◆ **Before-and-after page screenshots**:
****************
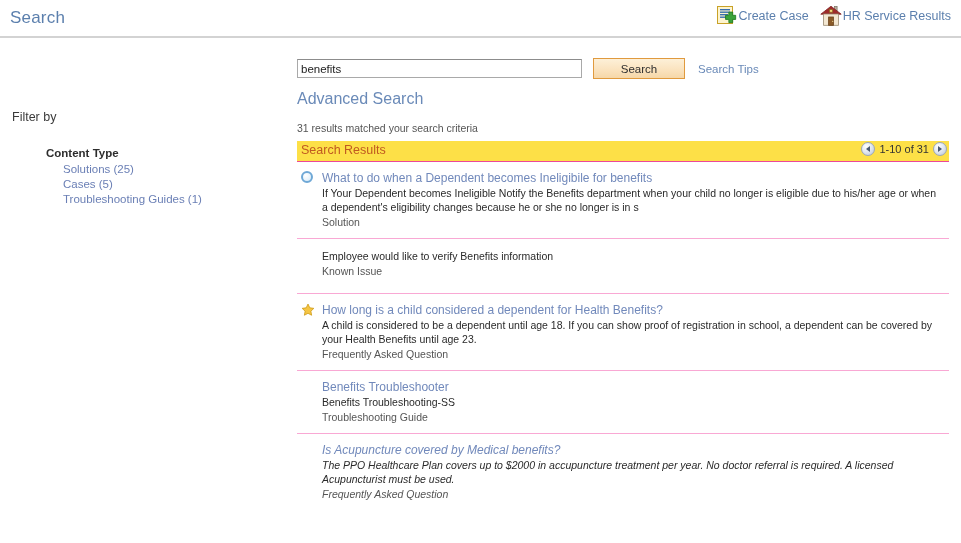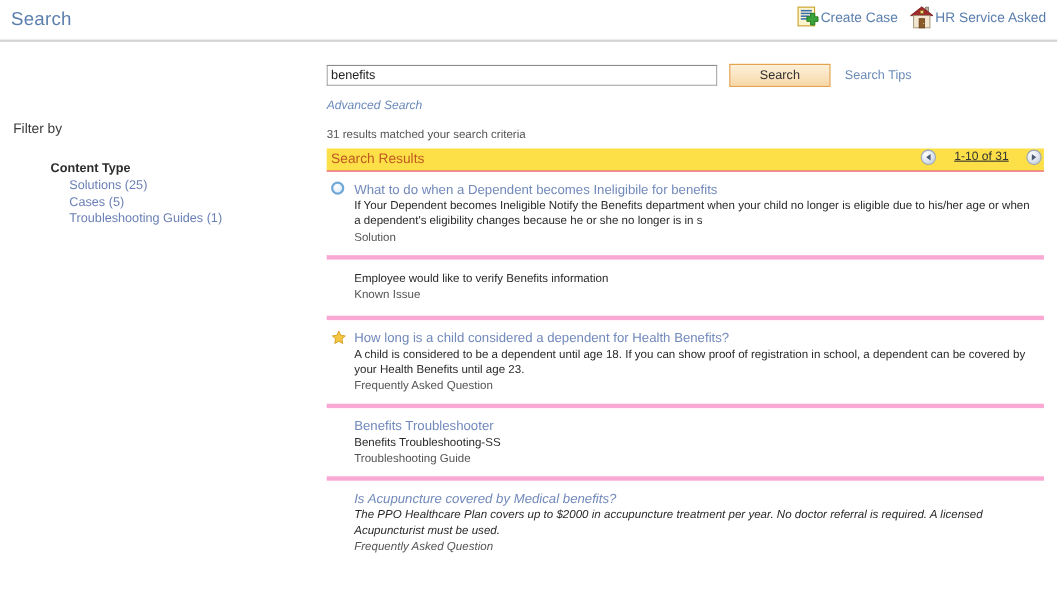--- a/index.html
+++ b/index.html
@@ -283,7 +283,7 @@
           <rect x="10.6" y="5.6" width="2.9" height="2.6" fill="#f2d97e" stroke="#8a6a20" stroke-width="0.7"></rect>
         </svg>
       </span>
-      <span class="header-link-label">HR Service Asked</span>
+      <span class="header-link-label">HR Service Results</span>
     </a>
 
   </div>

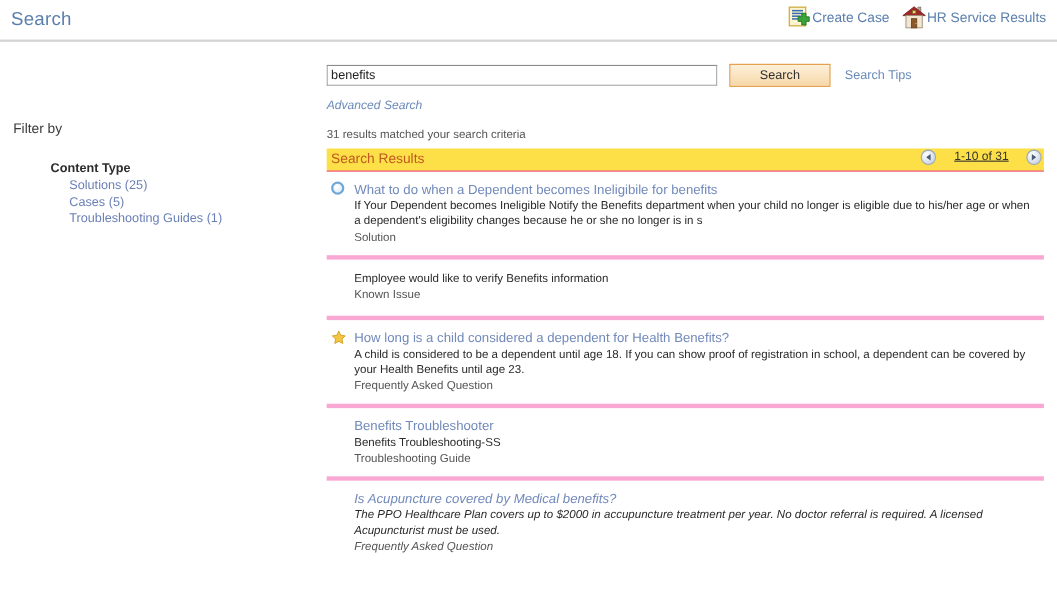--- a/index.html
+++ b/index.html
@@ -108,7 +108,7 @@
     margin-top: 20px;
   }
   .search-input {
-    width: 355px;
+    width: 285px;
     height: 19px;
     box-sizing: border-box;
     border: 1px solid #a9a9a9;

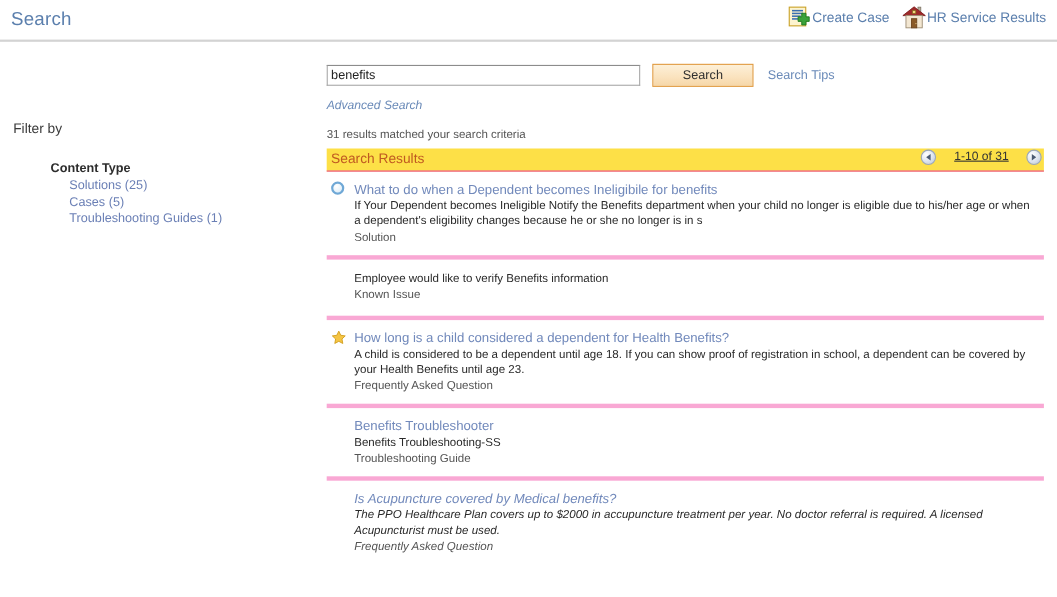--- a/index.html
+++ b/index.html
@@ -142,10 +142,9 @@
   .advanced-search {
     display: inline-block;
     margin-top: 11px;
-    font-size: 11px;
+    font-size: 16px;
     color: #6a8ab8;
     text-decoration: none;
-    font-style: italic;
   }
   .results-count {
     margin-top: 14px;

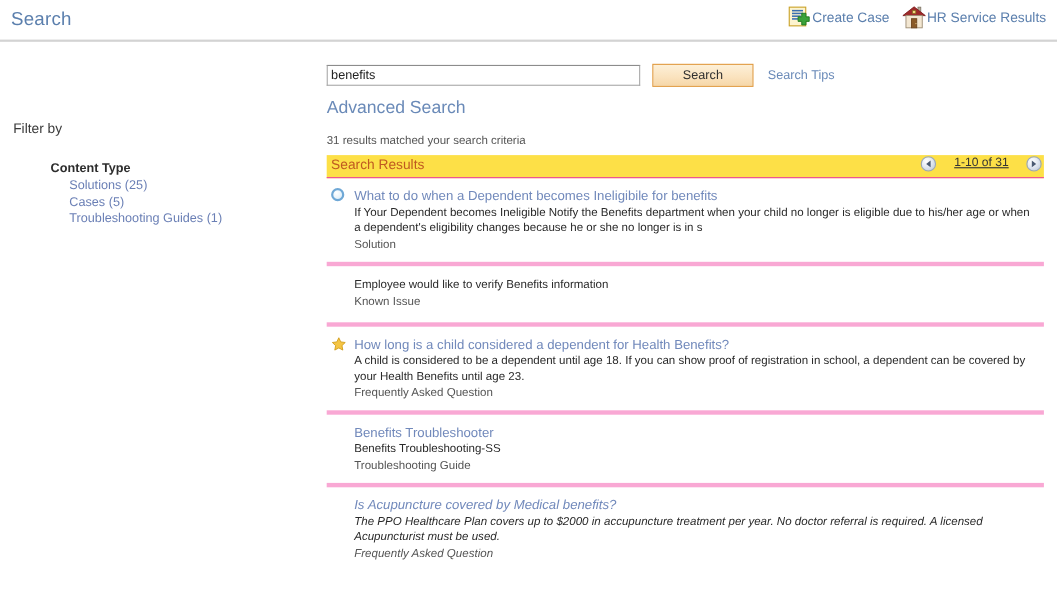--- a/index.html
+++ b/index.html
@@ -172,9 +172,8 @@
     right: 2px;
     top: 1px;
     display: flex;
-    align-items: flex-start;
-    gap: 16px;
-    text-decoration: underline;
+    align-items: center;
+    gap: 4px;
   }
   .pager-label {
     font-size: 11px;

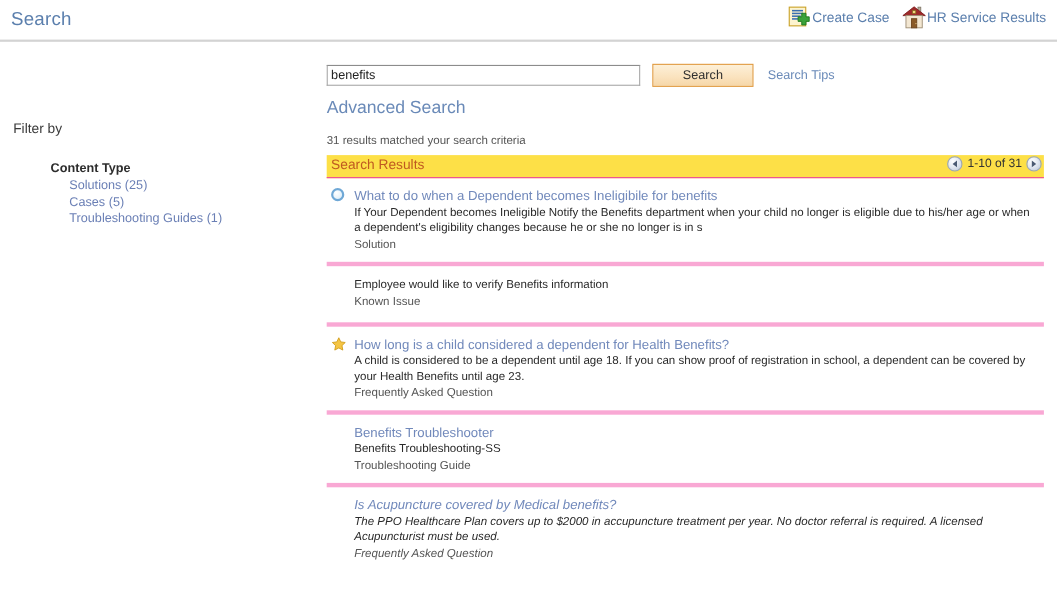--- a/index.html
+++ b/index.html
@@ -203,7 +203,7 @@
   .result {
     position: relative;
     padding: 9px 0 10px 0;
-    border-bottom: 4px solid #f9a8d4;
+    border-bottom: 1px solid #f9a8d4;
     min-height: 55px;
     box-sizing: border-box;
   }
****************
◆ **Work task**: All entries above must be printed again verbatim, with images excluded.

◆ **Exercise solution**:
--- a/index.html
+++ b/index.html
@@ -283,7 +283,7 @@
           <rect x="10.6" y="5.6" width="2.9" height="2.6" fill="#f2d97e" stroke="#8a6a20" stroke-width="0.7"></rect>
         </svg>
       </span>
-      <span class="header-link-label">HR Service Asked</span>
+      <span class="header-link-label">HR Service Results</span>
     </a>
 
   </div>

--- a/index.html
+++ b/index.html
@@ -108,7 +108,7 @@
     margin-top: 20px;
   }
   .search-input {
-    width: 355px;
+    width: 285px;
     height: 19px;
     box-sizing: border-box;
     border: 1px solid #a9a9a9;

--- a/index.html
+++ b/index.html
@@ -142,10 +142,9 @@
   .advanced-search {
     display: inline-block;
     margin-top: 11px;
-    font-size: 11px;
+    font-size: 16px;
     color: #6a8ab8;
     text-decoration: none;
-    font-style: italic;
   }
   .results-count {
     margin-top: 14px;

--- a/index.html
+++ b/index.html
@@ -172,9 +172,8 @@
     right: 2px;
     top: 1px;
     display: flex;
-    align-items: flex-start;
-    gap: 16px;
-    text-decoration: underline;
+    align-items: center;
+    gap: 4px;
   }
   .pager-label {
     font-size: 11px;

--- a/index.html
+++ b/index.html
@@ -203,7 +203,7 @@
   .result {
     position: relative;
     padding: 9px 0 10px 0;
-    border-bottom: 4px solid #f9a8d4;
+    border-bottom: 1px solid #f9a8d4;
     min-height: 55px;
     box-sizing: border-box;
   }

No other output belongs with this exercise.